Data supplied START

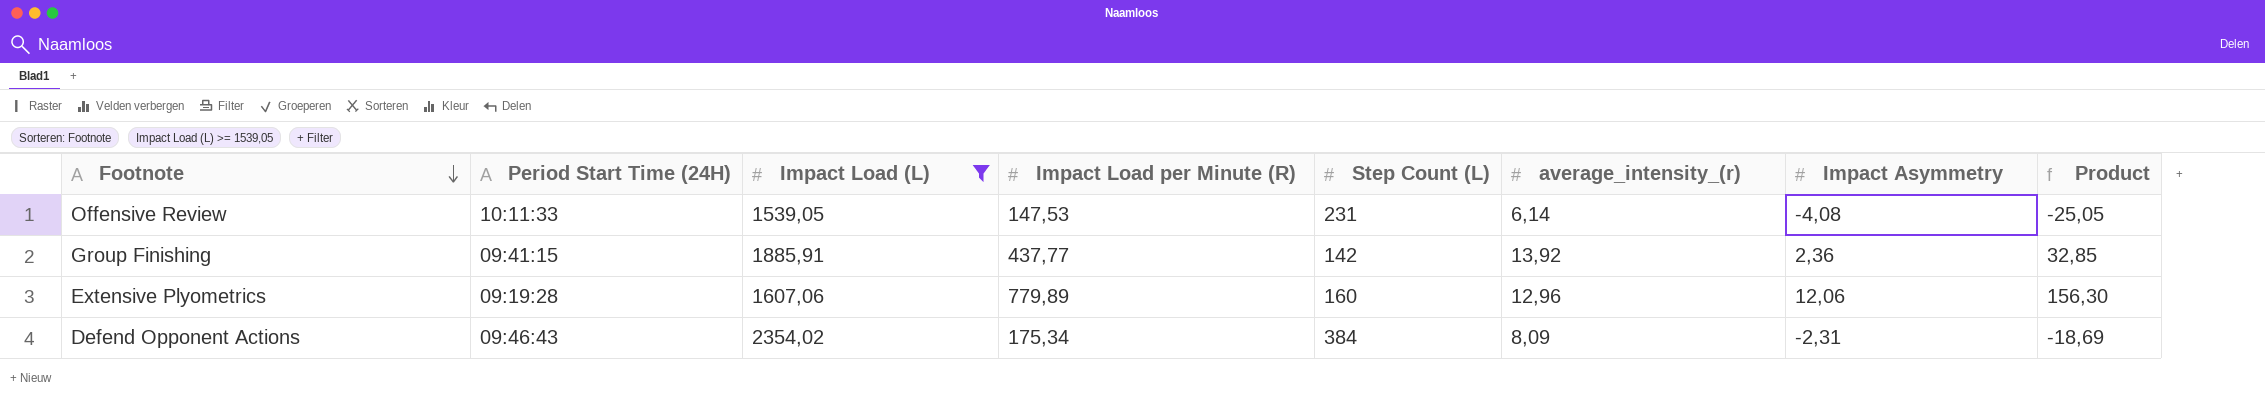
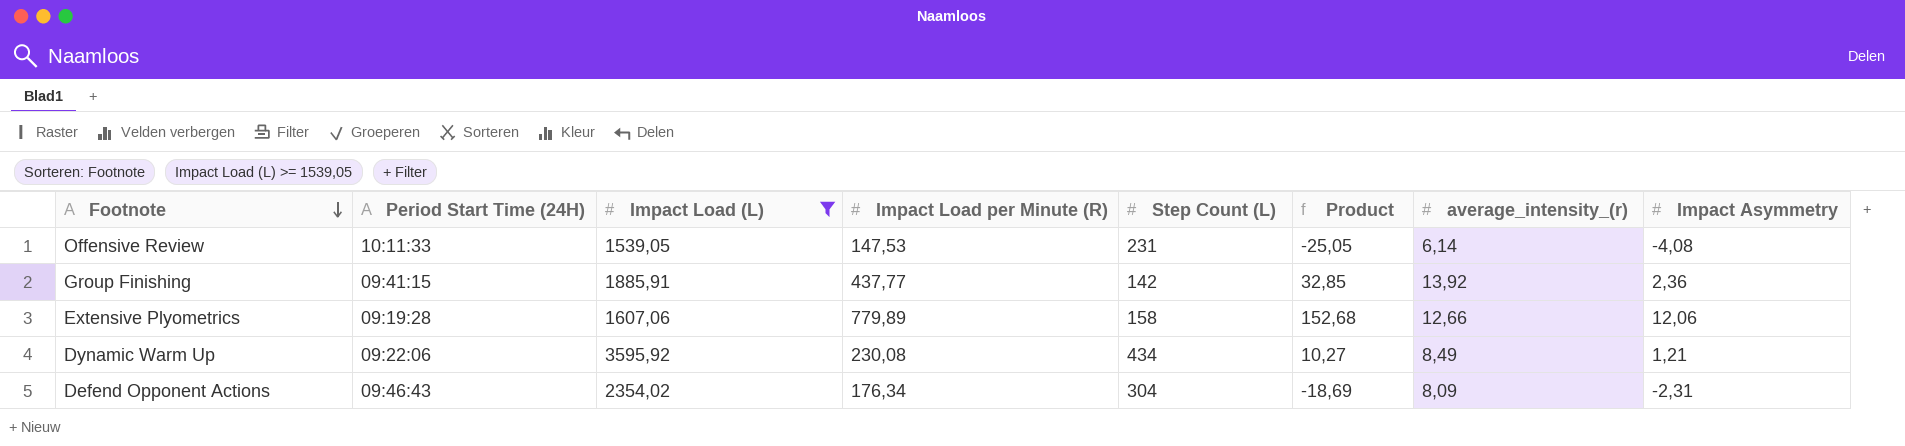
column Product | position: 8 -> 6
Extensive Plyometrics | Step Count (L): 160 -> 158
Extensive Plyometrics | Product: 156,30 -> 152,68
Extensive Plyometrics | average_intensity_(r): 12,96 -> 12,66
row Dynamic Warm Up: none -> 09:22:06 | 3595,92 | 230,08 | 434 | 10,27 | 8,49 | 1,21
Defend Opponent Actions | Impact Load per Minute (R): 175,34 -> 176,34
Defend Opponent Actions | Step Count (L): 384 -> 304

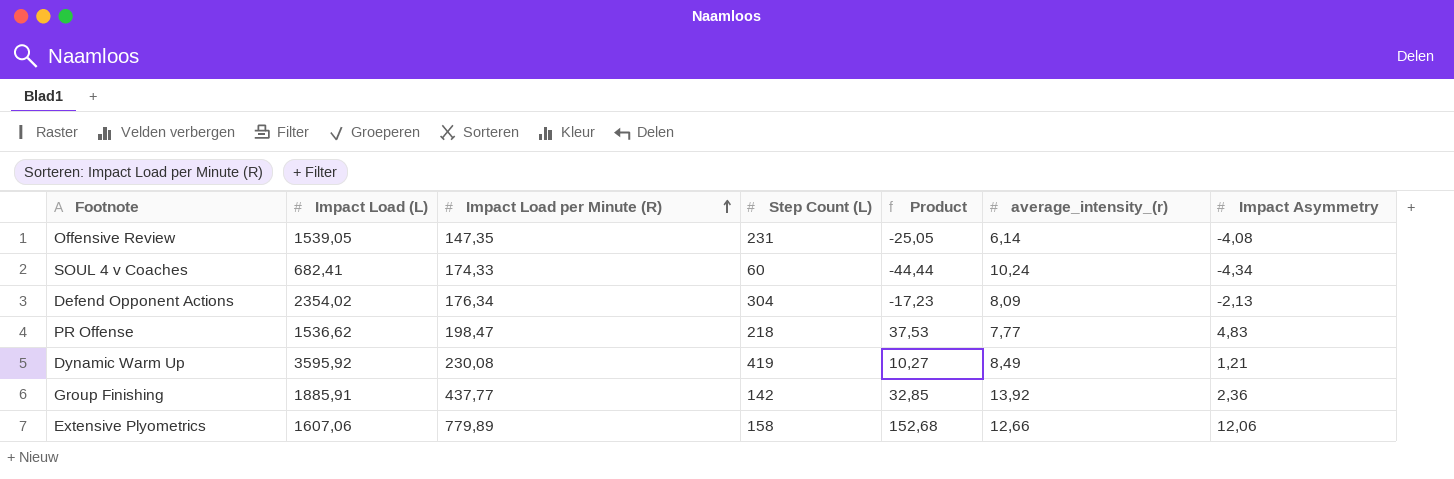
filter: Impact Load (L) >= 1539,05 -> none
row order: Footnote descending -> Impact Load per Minute (R) ascending
column Period Start Time (24H) | position: 2 -> none
Offensive Review | Impact Load per Minute (R): 147,53 -> 147,35
Defend Opponent Actions | Product: -18,69 -> -17,23
Defend Opponent Actions | Impact Asymmetry: -2,31 -> -2,13
Dynamic Warm Up | Step Count (L): 434 -> 419

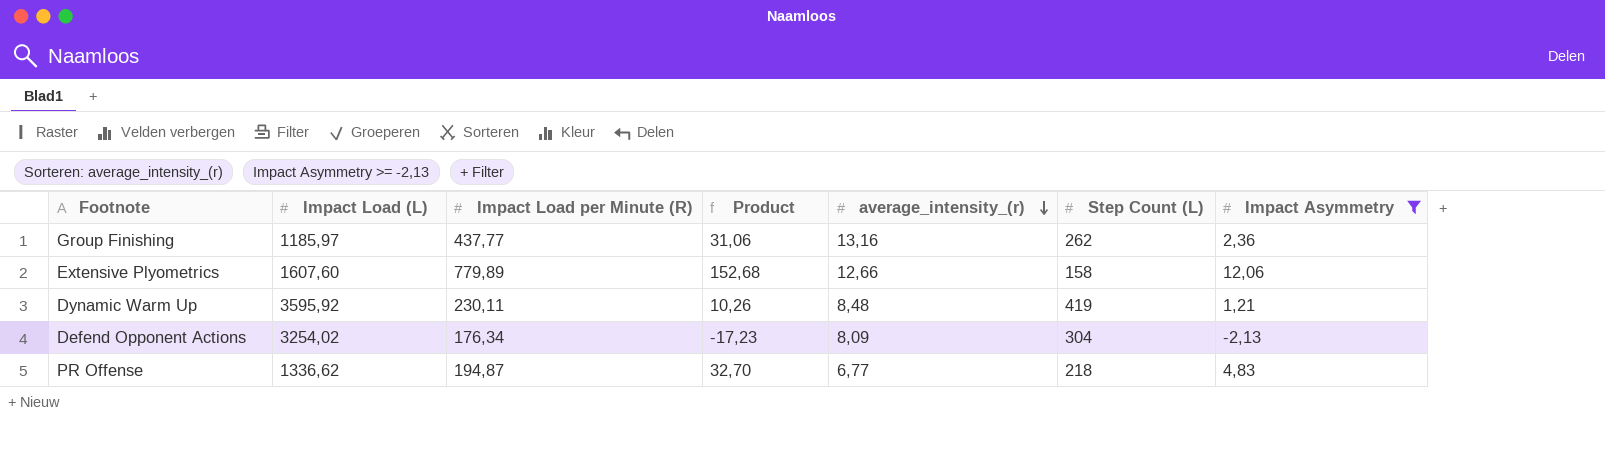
filter: none -> Impact Asymmetry >= -2,13
row order: Impact Load per Minute (R) ascending -> average_intensity_(r) descending
column Step Count (L) | position: 4 -> 6
Group Finishing | Impact Load (L): 1885,91 -> 1185,97
Group Finishing | Product: 32,85 -> 31,06
Group Finishing | average_intensity_(r): 13,92 -> 13,16
Group Finishing | Step Count (L): 142 -> 262
Extensive Plyometrics | Impact Load (L): 1607,06 -> 1607,60
Dynamic Warm Up | Impact Load per Minute (R): 230,08 -> 230,11
Dynamic Warm Up | Product: 10,27 -> 10,26
Dynamic Warm Up | average_intensity_(r): 8,49 -> 8,48
Defend Opponent Actions | Impact Load (L): 2354,02 -> 3254,02
PR Offense | Impact Load (L): 1536,62 -> 1336,62
PR Offense | Impact Load per Minute (R): 198,47 -> 194,87
PR Offense | Product: 37,53 -> 32,70
PR Offense | average_intensity_(r): 7,77 -> 6,77

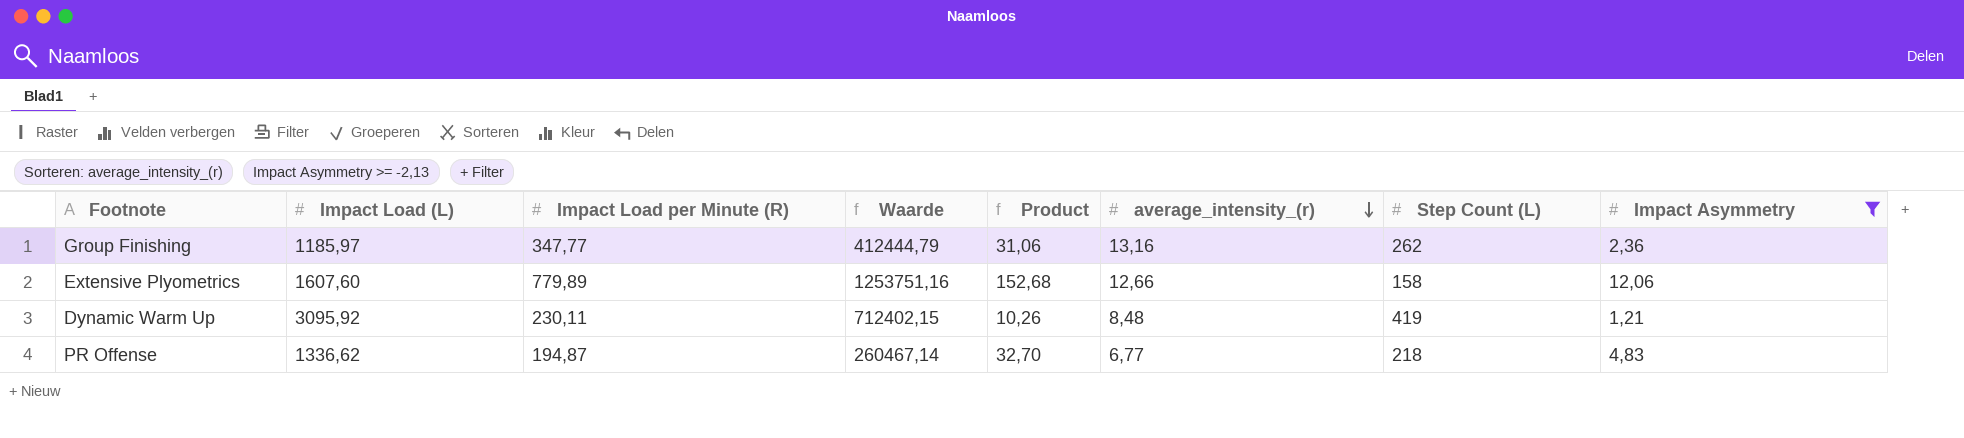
column Waarde | formula: none -> [Impact Load (L)] * [Impact Load per Minute (R)]
row Defend Opponent Actions: 3254,02 | 176,34 | -17,23 | 8,09 | 304 | -2,13 -> none
Group Finishing | Impact Load per Minute (R): 437,77 -> 347,77
Dynamic Warm Up | Impact Load (L): 3595,92 -> 3095,92

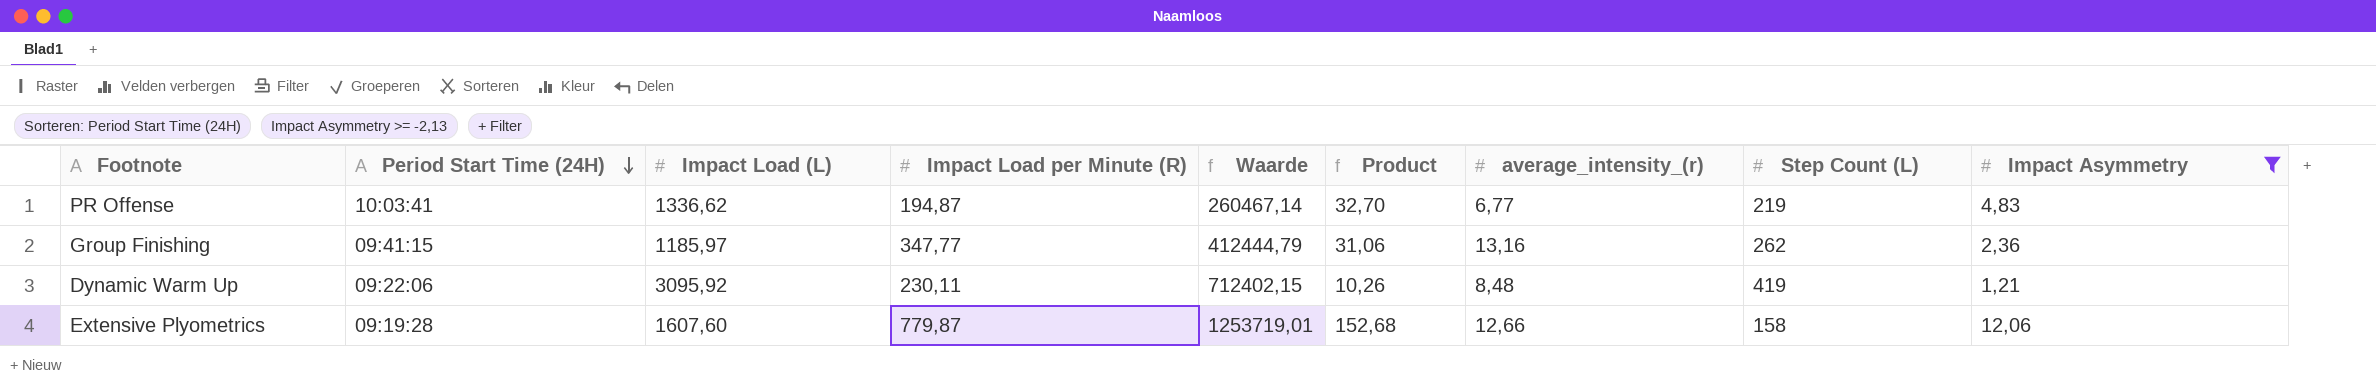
row order: average_intensity_(r) descending -> Period Start Time (24H) descending
column Period Start Time (24H) | position: none -> 2
PR Offense | Step Count (L): 218 -> 219
Extensive Plyometrics | Impact Load per Minute (R): 779,89 -> 779,87
Extensive Plyometrics | Waarde: 1253751,16 -> 1253719,01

Data supplied END

> **Task to complete**
Pictures are to be left out while the lines from the beginning of the records through the line with "PR Offense | Step Count (L): 218 -> 219" are copied word for word.

> **Your solution**
column Product | position: 8 -> 6
Extensive Plyometrics | Step Count (L): 160 -> 158
Extensive Plyometrics | Product: 156,30 -> 152,68
Extensive Plyometrics | average_intensity_(r): 12,96 -> 12,66
row Dynamic Warm Up: none -> 09:22:06 | 3595,92 | 230,08 | 434 | 10,27 | 8,49 | 1,21
Defend Opponent Actions | Impact Load per Minute (R): 175,34 -> 176,34
Defend Opponent Actions | Step Count (L): 384 -> 304

filter: Impact Load (L) >= 1539,05 -> none
row order: Footnote descending -> Impact Load per Minute (R) ascending
column Period Start Time (24H) | position: 2 -> none
Offensive Review | Impact Load per Minute (R): 147,53 -> 147,35
Defend Opponent Actions | Product: -18,69 -> -17,23
Defend Opponent Actions | Impact Asymmetry: -2,31 -> -2,13
Dynamic Warm Up | Step Count (L): 434 -> 419

filter: none -> Impact Asymmetry >= -2,13
row order: Impact Load per Minute (R) ascending -> average_intensity_(r) descending
column Step Count (L) | position: 4 -> 6
Group Finishing | Impact Load (L): 1885,91 -> 1185,97
Group Finishing | Product: 32,85 -> 31,06
Group Finishing | average_intensity_(r): 13,92 -> 13,16
Group Finishing | Step Count (L): 142 -> 262
Extensive Plyometrics | Impact Load (L): 1607,06 -> 1607,60
Dynamic Warm Up | Impact Load per Minute (R): 230,08 -> 230,11
Dynamic Warm Up | Product: 10,27 -> 10,26
Dynamic Warm Up | average_intensity_(r): 8,49 -> 8,48
Defend Opponent Actions | Impact Load (L): 2354,02 -> 3254,02
PR Offense | Impact Load (L): 1536,62 -> 1336,62
PR Offense | Impact Load per Minute (R): 198,47 -> 194,87
PR Offense | Product: 37,53 -> 32,70
PR Offense | average_intensity_(r): 7,77 -> 6,77

column Waarde | formula: none -> [Impact Load (L)] * [Impact Load per Minute (R)]
row Defend Opponent Actions: 3254,02 | 176,34 | -17,23 | 8,09 | 304 | -2,13 -> none
Group Finishing | Impact Load per Minute (R): 437,77 -> 347,77
Dynamic Warm Up | Impact Load (L): 3595,92 -> 3095,92

row order: average_intensity_(r) descending -> Period Start Time (24H) descending
column Period Start Time (24H) | position: none -> 2
PR Offense | Step Count (L): 218 -> 219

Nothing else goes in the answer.